| Task description |
After reading the entries below, report how many lines have the string "Farsi" in them, giving the number alone.

━━━━━ The data

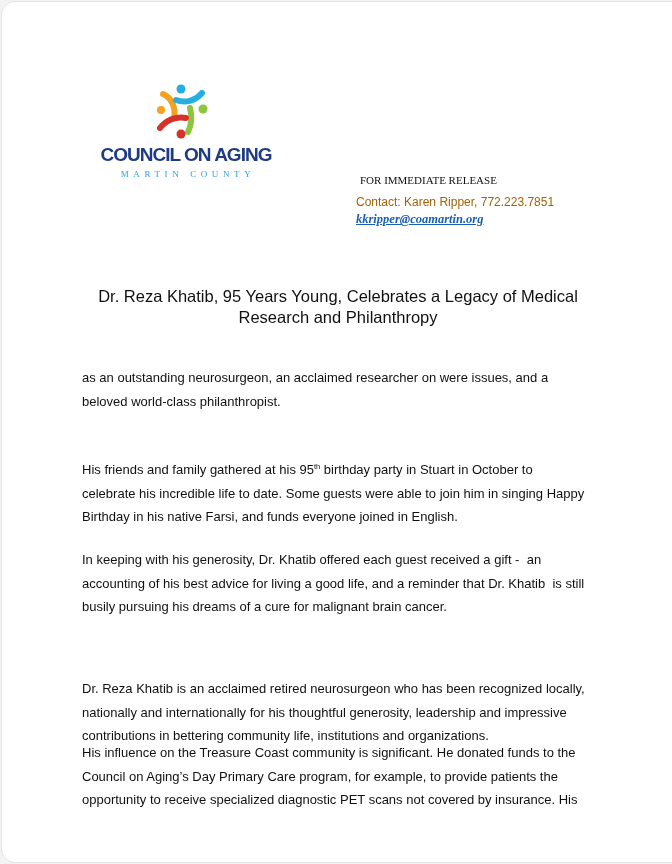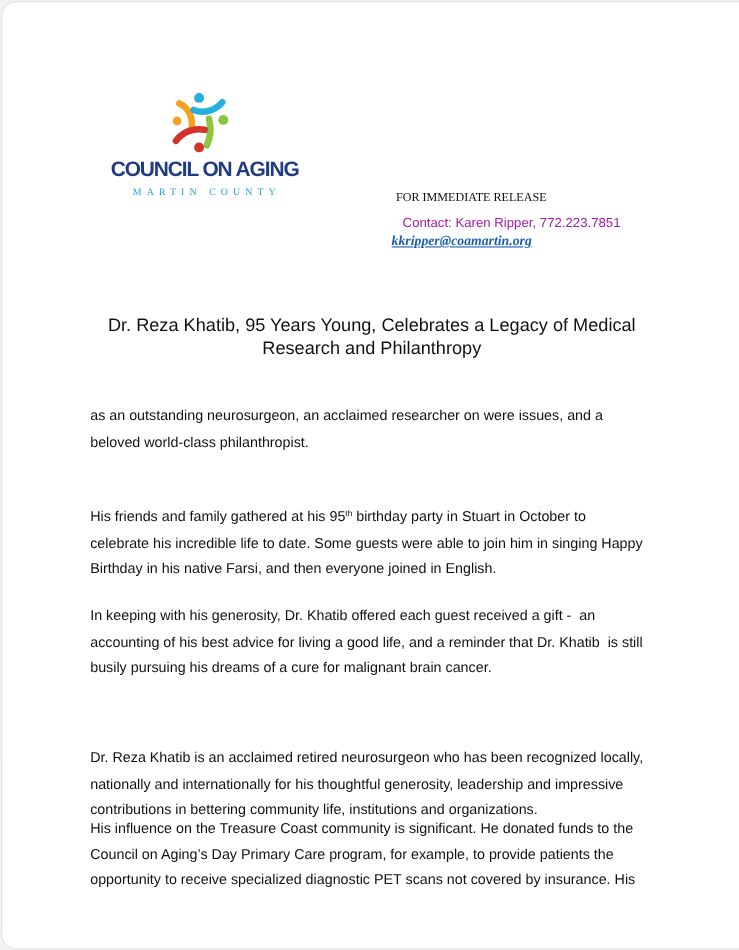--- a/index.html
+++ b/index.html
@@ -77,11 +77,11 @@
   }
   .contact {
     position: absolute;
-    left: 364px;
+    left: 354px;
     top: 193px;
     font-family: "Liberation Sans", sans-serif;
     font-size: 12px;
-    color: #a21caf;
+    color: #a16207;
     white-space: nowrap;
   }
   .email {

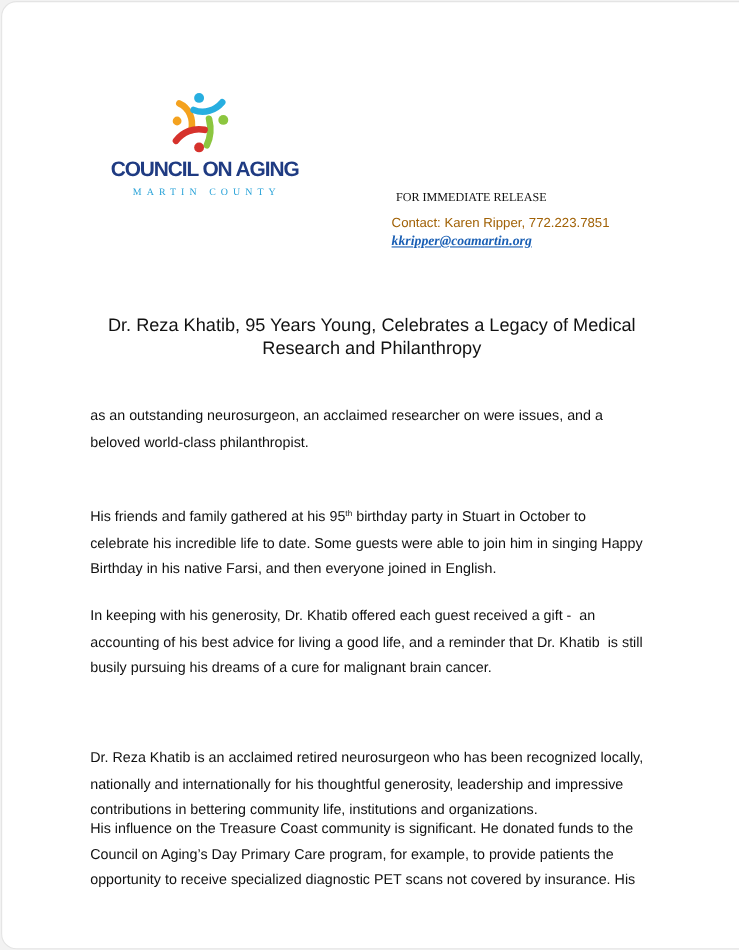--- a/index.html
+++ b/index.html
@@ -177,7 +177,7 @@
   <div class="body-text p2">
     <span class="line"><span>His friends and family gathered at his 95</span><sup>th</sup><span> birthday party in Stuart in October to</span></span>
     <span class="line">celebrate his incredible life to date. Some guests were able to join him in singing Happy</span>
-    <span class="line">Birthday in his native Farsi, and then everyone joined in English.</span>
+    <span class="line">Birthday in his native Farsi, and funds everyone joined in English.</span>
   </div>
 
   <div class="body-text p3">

━━━━━━━━━━
━━━━━ The data

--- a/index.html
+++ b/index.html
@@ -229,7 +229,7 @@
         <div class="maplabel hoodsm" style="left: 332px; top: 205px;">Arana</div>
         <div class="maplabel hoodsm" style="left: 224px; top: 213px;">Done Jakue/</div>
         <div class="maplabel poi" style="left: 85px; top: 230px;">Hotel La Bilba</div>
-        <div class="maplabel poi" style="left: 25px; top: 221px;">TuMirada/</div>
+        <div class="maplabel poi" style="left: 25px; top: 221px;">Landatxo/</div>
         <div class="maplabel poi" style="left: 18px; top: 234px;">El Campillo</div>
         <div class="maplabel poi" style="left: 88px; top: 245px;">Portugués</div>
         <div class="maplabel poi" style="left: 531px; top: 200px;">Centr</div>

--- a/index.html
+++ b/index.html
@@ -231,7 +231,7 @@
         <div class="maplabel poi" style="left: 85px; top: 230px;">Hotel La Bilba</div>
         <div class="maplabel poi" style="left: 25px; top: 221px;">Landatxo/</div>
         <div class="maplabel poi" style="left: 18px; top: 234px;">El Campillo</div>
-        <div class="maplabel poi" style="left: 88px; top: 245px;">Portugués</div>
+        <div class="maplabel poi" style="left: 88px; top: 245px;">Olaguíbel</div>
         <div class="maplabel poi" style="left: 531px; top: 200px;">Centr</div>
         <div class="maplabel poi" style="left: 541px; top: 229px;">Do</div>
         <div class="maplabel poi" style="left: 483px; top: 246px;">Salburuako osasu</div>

━━━━━━━━━━
━━━━━ The data

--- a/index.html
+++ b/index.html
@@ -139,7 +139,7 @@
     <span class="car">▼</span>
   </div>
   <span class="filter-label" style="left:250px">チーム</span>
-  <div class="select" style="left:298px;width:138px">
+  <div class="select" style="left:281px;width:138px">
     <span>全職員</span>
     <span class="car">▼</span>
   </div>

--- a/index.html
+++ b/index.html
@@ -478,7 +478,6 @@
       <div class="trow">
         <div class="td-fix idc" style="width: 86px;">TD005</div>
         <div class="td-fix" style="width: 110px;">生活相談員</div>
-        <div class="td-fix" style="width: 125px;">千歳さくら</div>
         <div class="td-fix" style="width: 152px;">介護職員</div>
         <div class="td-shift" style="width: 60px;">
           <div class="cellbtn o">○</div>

━━━━━━━━━━

| Solution |
2